* [PROBLEM STATEMENT]:
Return all the lines below in which the string "Fiduciário" appears.

* [Itemized modification records]:

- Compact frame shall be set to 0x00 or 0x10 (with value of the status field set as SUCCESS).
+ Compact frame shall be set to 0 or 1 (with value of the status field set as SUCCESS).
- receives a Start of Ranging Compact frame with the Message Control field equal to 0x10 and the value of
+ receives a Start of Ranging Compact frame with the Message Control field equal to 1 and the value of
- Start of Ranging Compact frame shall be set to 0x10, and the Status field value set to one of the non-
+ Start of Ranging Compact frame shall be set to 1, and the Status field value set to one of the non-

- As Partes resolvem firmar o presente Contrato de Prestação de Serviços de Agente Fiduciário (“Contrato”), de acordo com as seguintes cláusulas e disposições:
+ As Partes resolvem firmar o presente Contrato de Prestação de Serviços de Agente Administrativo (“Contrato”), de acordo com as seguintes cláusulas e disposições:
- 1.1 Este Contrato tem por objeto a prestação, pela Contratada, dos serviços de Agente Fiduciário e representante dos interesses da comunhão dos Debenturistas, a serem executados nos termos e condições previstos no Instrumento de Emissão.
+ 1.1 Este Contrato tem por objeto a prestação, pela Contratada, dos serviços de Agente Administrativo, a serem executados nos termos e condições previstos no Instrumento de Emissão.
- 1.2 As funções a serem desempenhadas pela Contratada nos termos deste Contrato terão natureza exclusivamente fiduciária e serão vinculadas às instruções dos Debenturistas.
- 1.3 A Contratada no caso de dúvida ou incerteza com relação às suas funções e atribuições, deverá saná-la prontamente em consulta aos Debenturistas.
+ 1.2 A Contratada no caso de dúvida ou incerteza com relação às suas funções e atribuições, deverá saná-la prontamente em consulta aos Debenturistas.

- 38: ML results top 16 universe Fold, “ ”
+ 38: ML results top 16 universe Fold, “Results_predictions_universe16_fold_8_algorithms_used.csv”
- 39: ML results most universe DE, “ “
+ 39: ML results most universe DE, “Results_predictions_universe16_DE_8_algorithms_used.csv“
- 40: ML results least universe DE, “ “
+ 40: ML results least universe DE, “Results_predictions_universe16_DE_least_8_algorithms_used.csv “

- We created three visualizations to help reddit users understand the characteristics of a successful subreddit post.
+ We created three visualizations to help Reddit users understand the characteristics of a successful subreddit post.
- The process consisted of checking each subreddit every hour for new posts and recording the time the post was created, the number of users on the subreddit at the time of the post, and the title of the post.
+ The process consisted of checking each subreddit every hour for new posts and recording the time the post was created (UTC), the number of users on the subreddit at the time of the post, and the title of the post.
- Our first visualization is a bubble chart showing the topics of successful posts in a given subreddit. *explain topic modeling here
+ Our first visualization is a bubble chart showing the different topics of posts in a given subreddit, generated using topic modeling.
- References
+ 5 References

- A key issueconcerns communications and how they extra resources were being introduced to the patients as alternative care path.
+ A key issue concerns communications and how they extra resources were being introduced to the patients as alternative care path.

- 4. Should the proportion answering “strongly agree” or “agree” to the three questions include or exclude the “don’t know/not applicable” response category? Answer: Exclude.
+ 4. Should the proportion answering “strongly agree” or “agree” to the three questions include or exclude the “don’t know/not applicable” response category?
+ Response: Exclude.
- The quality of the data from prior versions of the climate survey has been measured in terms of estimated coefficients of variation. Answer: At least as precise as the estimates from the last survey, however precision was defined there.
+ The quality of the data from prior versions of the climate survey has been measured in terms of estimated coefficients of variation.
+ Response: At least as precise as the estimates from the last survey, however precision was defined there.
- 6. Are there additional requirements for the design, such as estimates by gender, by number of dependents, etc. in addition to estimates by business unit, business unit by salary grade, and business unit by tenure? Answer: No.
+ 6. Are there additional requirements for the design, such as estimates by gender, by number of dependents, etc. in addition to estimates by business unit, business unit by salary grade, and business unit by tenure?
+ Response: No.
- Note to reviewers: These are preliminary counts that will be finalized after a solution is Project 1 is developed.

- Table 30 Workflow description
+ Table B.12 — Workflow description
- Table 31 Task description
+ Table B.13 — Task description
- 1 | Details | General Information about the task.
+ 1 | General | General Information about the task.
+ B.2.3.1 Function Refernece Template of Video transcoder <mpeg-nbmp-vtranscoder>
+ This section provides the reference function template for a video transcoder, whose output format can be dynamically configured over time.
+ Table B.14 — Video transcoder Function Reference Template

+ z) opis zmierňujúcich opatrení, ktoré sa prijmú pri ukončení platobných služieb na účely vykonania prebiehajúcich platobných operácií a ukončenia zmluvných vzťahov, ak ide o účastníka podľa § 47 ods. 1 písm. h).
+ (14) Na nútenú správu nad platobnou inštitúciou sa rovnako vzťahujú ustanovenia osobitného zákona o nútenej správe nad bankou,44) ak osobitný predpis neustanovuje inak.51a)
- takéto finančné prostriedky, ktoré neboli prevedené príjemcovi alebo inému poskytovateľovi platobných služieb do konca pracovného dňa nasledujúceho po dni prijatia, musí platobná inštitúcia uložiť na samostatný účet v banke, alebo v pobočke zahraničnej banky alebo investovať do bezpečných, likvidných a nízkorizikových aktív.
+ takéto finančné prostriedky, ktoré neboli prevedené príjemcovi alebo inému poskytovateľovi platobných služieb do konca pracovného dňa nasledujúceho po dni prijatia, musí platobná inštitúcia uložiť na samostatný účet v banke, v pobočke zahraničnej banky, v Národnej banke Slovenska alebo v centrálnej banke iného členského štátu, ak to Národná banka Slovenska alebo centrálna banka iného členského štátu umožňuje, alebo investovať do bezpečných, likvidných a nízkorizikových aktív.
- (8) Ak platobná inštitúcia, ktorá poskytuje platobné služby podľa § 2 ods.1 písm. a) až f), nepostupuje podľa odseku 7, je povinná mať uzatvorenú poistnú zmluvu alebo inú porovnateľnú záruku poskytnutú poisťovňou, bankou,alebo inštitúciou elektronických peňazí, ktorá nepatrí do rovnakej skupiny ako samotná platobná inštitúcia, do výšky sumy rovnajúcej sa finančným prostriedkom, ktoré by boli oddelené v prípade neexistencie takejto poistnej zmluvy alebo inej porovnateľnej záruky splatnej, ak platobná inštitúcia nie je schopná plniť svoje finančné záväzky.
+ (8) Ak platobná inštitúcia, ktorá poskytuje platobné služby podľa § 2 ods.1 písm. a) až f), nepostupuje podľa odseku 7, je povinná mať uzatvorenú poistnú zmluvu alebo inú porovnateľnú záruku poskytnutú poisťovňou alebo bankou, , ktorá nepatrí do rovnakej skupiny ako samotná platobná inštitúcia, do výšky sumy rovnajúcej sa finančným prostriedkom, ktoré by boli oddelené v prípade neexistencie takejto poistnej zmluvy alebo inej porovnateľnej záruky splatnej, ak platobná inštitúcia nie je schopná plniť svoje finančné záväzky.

* [SOLUTION TO THIS PROBLEM]:
- As Partes resolvem firmar o presente Contrato de Prestação de Serviços de Agente Fiduciário (“Contrato”), de acordo com as seguintes cláusulas e disposições:
- 1.1 Este Contrato tem por objeto a prestação, pela Contratada, dos serviços de Agente Fiduciário e representante dos interesses da comunhão dos Debenturistas, a serem executados nos termos e condições previstos no Instrumento de Emissão.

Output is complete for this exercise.